It's not that we forgot what is like to be young but we as parents we get stuck with the emotional and financial fall out of poor decisions our children make. Friends will find things cool and exciting. We see that aspect but we also see what can go wrong and try to avoid having our children from being devistated by doing something that has warning written all over it. Friends can say that's too bad, walk away and have a wonderful time. Not so if you are a real parent.

Also realize as young men we had a very healthy interest in young ladies. We all got to see the good, the bad and the ugly with male and female friends and acquaintances . Most of the time things are ok, even great. But if something goes wrong, your in deep trouble very quickly. Better to have a very good time and be safe than go for the Greatest of all and experience the evil that is out there.


----------



## Marica (May 5, 2019)

We stay in conference hotels a lot, frequently in large cities which we hate. We always travel with a mini-electric kettle, our own coffee & mini moos, two mugs, two glasses and our own adult beverage. And before we check in, we also stop at a store and pick up some snacks (crackers, cheese, lunch meat, and bottle water). The reasoning is that first thing in the morning we're not leaving the room trudging down to the lobby coffee shop just when everyone else is. And in the evening, we can invite friends to join us in our room for a drink, rather than shelling out real $$ at the bar. 

Also NEVER allow housekeeping in. Do not disturb. Grab clean towels off the cart if you need them.

Also, take advantage of GrubHub etc.


----------



## Slippy (Nov 14, 2013)

Yavanna said:


> I have travelled many times by myself, and I was never attacked, kidnapped, robed or anything. Usually I stay on the cheapest hotel and it was all fine (except for getting a electric shock at the shower).
> As an advice for not being robbed: do no look like you have something worth stealing. Use common luggage and clothes, leave the fancy stuff at home. Stop being such a mother hen, Annie &#128514;
> Your daughters trip will be fine. Girls can travel alone for sure. Tell her to have fun on her adventure.
> (It looks like that the guys in this forum forgot that they once were young too).


----------



## Back Pack Hack (Sep 15, 2016)

Yavanna said:


> ......... do no look like you have something worth stealing.........


To go along with this: Do not wear clothing that might indicate your country of origin, religious inclination etc. Lest you incite someone who might use your apparel as justification for attacking you.



Yavanna said:


> ........(It looks like that the guys in this forum forgot that they once were young too).


Back when I was a kid, we didn't have youngsters. :vs_smirk:


----------



## Annie (Dec 5, 2015)

Yavanna said:


> I have travelled many times by myself, and I was never attacked, kidnapped, robed or anything. Usually I stay on the cheapest hotel and it was all fine (except for getting a electric shock at the shower).
> As an advice for not being robbed: do no look like you have something worth stealing.

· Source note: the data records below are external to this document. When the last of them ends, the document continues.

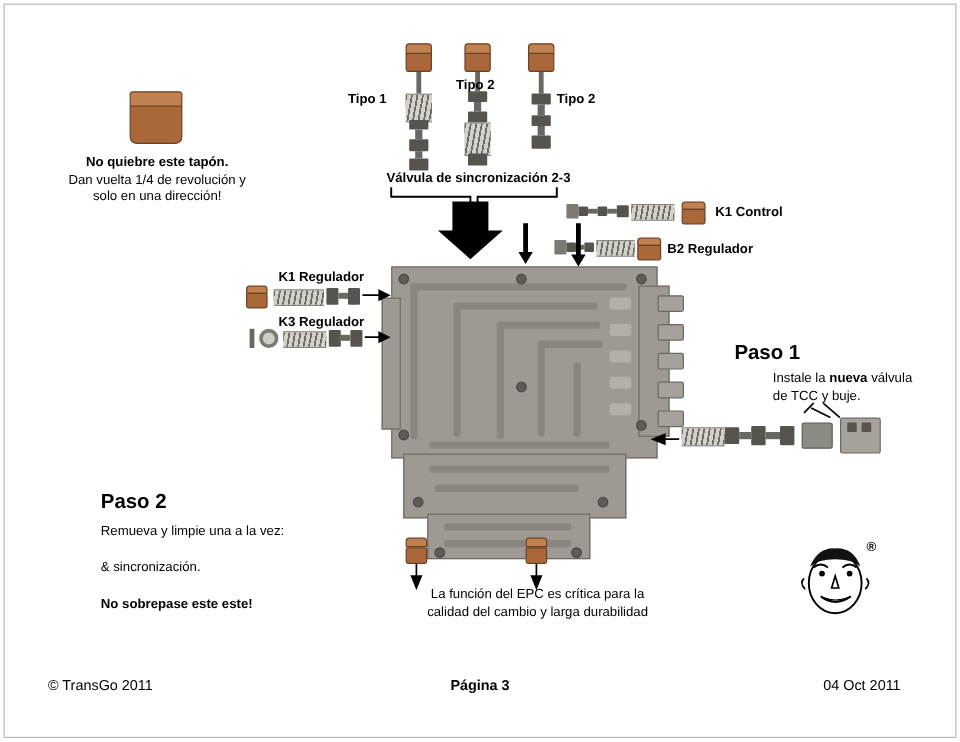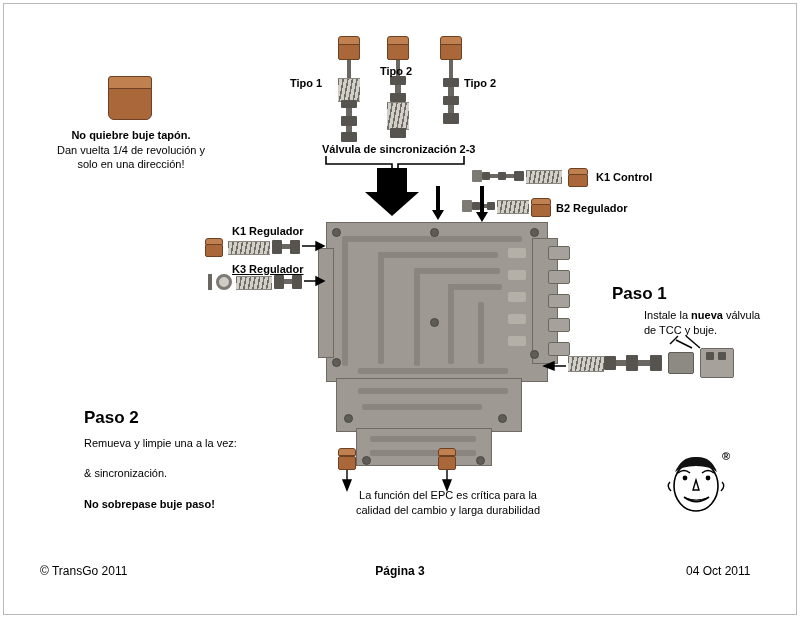"No quiebre buje tapón." div.lbl { text: buje -> este }
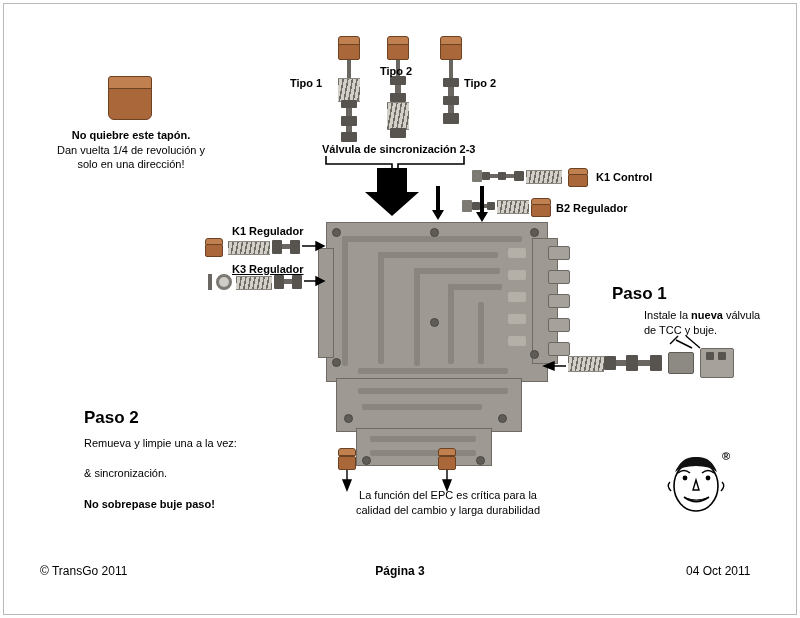"K3 Regulador" div.lbl { text-decoration: underline -> none }
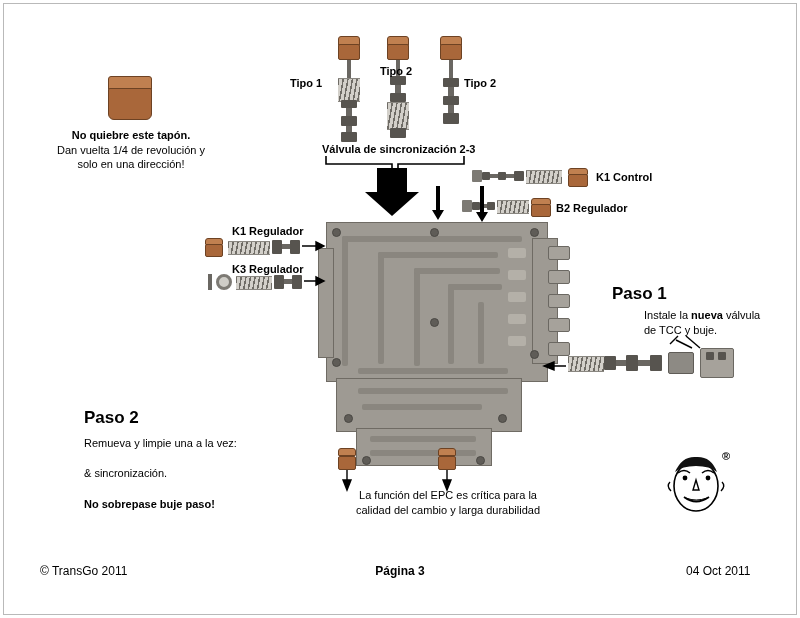"No sobrepase buje paso!" div.lbl { text: buje paso -> este este }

Use common luggage and clothes, leave the fancy stuff at home. Stop being such a mother hen, Annie &#55357;&#56834;
> Your daughters trip will be fine. Girls can travel alone for sure. Tell her to have fun on her adventure.
> (It looks like that the guys in this forum forgot that they once were young too).


You say that because you're young, like my daughter! If I'm a mama hen, does that make you a little chicklet? :devil: I'm all for girls having a fun and adventures, but just not a needlessly risky adventure. I told her to take a sister--or a friend. She's smart. In the end I think she'll probably listen.


----------



## T-Man 1066 (Jan 3, 2016)

Couple things mot mentioned yet. Identify two ways out in the event of a fire or other need to evacuate. Know where the stairs are. Advice on clearing the room, checking windows, wedging the door closed, etc is real good. Have a severe weather or tornado plan. Always keep a flashlight for each person in the room. Keep the room neat. If you have stuff all over and have to evacuate , remember it is unfamiliar surroundings, enough things to trip over without excessive clutter. Keep your suitcase closed at all times. Don't want to bring home stowaway critters, bugs, geckos, or scorpions, whatever else.


----------



## Back Pack Hack (Sep 15, 2016)

T-Man 1066 said:


> ......... Identify two ways out in the event of a fire or other need to evacuate. Know where the stairs are. ..........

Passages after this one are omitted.